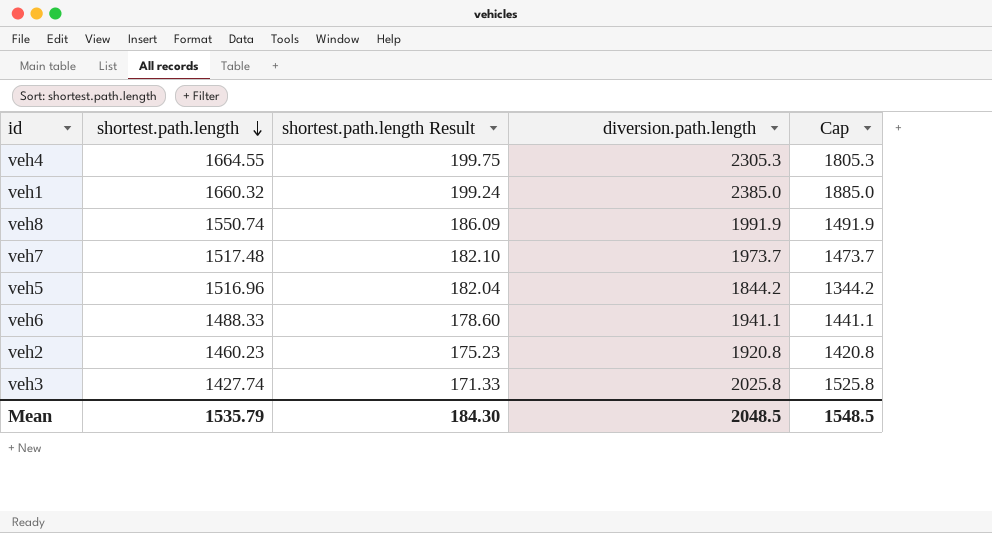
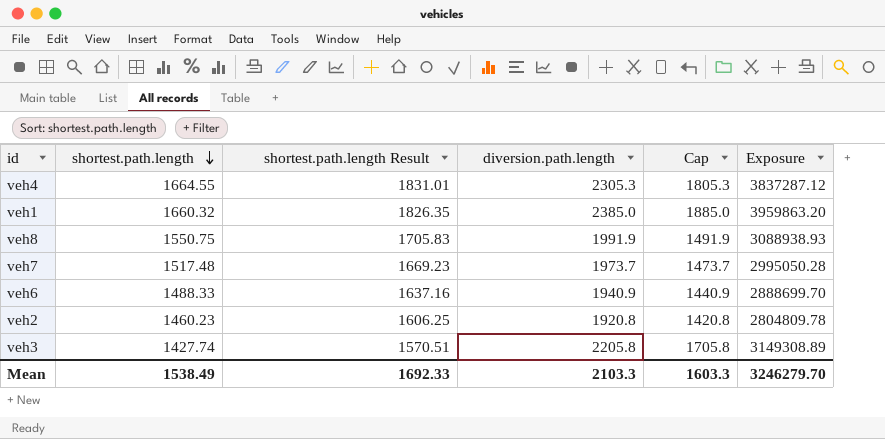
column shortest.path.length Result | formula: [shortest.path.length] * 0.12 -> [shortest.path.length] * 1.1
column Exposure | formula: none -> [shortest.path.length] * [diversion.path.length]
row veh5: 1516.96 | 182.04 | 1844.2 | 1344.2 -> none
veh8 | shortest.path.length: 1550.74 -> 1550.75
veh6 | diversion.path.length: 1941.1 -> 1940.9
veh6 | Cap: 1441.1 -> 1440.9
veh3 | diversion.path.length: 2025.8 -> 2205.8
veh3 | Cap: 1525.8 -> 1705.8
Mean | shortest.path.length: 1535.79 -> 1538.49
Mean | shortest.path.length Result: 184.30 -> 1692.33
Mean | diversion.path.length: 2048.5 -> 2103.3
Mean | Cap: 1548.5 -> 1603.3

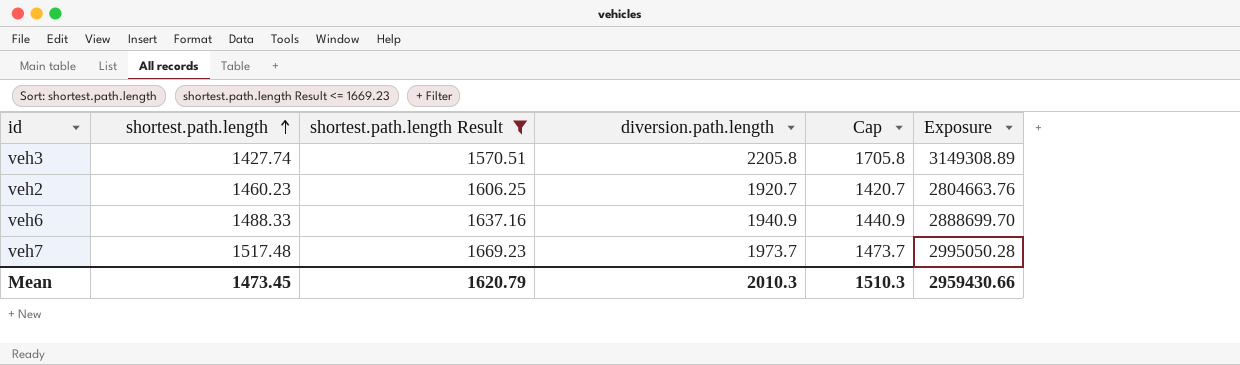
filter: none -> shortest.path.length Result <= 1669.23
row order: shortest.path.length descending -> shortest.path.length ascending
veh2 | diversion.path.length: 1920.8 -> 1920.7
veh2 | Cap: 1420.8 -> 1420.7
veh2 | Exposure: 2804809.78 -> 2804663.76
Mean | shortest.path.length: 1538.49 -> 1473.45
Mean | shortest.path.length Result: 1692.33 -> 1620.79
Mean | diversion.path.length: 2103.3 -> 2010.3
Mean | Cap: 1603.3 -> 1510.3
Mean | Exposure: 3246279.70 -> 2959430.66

·····

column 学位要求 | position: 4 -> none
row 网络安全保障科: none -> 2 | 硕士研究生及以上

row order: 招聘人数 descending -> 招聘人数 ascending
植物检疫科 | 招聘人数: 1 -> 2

·····

After locating the line containing "column Exposure |" in the entries above, return it and every line after it exactly, ending at the line containing "veh2 | diversion.path.length: 1920.8", without pictures.

▸ **Exercise solution**:
column Exposure | formula: none -> [shortest.path.length] * [diversion.path.length]
row veh5: 1516.96 | 182.04 | 1844.2 | 1344.2 -> none
veh8 | shortest.path.length: 1550.74 -> 1550.75
veh6 | diversion.path.length: 1941.1 -> 1940.9
veh6 | Cap: 1441.1 -> 1440.9
veh3 | diversion.path.length: 2025.8 -> 2205.8
veh3 | Cap: 1525.8 -> 1705.8
Mean | shortest.path.length: 1535.79 -> 1538.49
Mean | shortest.path.length Result: 184.30 -> 1692.33
Mean | diversion.path.length: 2048.5 -> 2103.3
Mean | Cap: 1548.5 -> 1603.3

filter: none -> shortest.path.length Result <= 1669.23
row order: shortest.path.length descending -> shortest.path.length ascending
veh2 | diversion.path.length: 1920.8 -> 1920.7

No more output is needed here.